**THE RECORDS**
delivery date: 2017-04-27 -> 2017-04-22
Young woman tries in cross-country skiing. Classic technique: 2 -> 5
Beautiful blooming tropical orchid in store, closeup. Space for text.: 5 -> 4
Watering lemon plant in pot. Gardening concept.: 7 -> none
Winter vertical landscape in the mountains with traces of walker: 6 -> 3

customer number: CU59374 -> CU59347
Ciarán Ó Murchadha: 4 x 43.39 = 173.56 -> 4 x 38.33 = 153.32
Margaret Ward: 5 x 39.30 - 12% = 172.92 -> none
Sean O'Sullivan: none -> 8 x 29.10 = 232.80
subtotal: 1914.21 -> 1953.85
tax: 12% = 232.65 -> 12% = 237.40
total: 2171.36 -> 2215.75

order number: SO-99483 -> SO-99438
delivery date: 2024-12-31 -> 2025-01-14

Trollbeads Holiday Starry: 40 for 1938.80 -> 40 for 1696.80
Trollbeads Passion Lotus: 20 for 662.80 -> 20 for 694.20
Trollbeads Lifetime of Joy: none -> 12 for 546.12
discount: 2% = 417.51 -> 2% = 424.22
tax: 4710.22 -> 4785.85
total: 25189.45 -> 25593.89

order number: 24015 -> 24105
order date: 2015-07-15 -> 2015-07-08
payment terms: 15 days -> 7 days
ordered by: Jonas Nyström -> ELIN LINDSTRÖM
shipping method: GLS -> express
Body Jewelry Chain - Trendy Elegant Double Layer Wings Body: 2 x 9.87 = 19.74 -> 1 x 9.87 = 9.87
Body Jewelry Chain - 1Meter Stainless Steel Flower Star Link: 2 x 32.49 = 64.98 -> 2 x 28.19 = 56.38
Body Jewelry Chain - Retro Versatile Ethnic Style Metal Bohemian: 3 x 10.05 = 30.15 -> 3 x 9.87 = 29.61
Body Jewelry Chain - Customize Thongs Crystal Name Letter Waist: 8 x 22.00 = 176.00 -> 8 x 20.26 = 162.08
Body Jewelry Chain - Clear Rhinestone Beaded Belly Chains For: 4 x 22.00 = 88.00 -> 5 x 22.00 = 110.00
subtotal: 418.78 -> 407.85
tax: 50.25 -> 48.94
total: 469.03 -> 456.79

**TASK BRIEF**
Every entry should be output again exactly as written.

**YOUR RESPONSE**
delivery date: 2017-04-27 -> 2017-04-22
Young woman tries in cross-country skiing. Classic technique: 2 -> 5
Beautiful blooming tropical orchid in store, closeup. Space for text.: 5 -> 4
Watering lemon plant in pot. Gardening concept.: 7 -> none
Winter vertical landscape in the mountains with traces of walker: 6 -> 3

customer number: CU59374 -> CU59347
Ciarán Ó Murchadha: 4 x 43.39 = 173.56 -> 4 x 38.33 = 153.32
Margaret Ward: 5 x 39.30 - 12% = 172.92 -> none
Sean O'Sullivan: none -> 8 x 29.10 = 232.80
subtotal: 1914.21 -> 1953.85
tax: 12% = 232.65 -> 12% = 237.40
total: 2171.36 -> 2215.75

order number: SO-99483 -> SO-99438
delivery date: 2024-12-31 -> 2025-01-14

Trollbeads Holiday Starry: 40 for 1938.80 -> 40 for 1696.80
Trollbeads Passion Lotus: 20 for 662.80 -> 20 for 694.20
Trollbeads Lifetime of Joy: none -> 12 for 546.12
discount: 2% = 417.51 -> 2% = 424.22
tax: 4710.22 -> 4785.85
total: 25189.45 -> 25593.89

order number: 24015 -> 24105
order date: 2015-07-15 -> 2015-07-08
payment terms: 15 days -> 7 days
ordered by: Jonas Nyström -> ELIN LINDSTRÖM
shipping method: GLS -> express
Body Jewelry Chain - Trendy Elegant Double Layer Wings Body: 2 x 9.87 = 19.74 -> 1 x 9.87 = 9.87
Body Jewelry Chain - 1Meter Stainless Steel Flower Star Link: 2 x 32.49 = 64.98 -> 2 x 28.19 = 56.38
Body Jewelry Chain - Retro Versatile Ethnic Style Metal Bohemian: 3 x 10.05 = 30.15 -> 3 x 9.87 = 29.61
Body Jewelry Chain - Customize Thongs Crystal Name Letter Waist: 8 x 22.00 = 176.00 -> 8 x 20.26 = 162.08
Body Jewelry Chain - Clear Rhinestone Beaded Belly Chains For: 4 x 22.00 = 88.00 -> 5 x 22.00 = 110.00
subtotal: 418.78 -> 407.85
tax: 50.25 -> 48.94
total: 469.03 -> 456.79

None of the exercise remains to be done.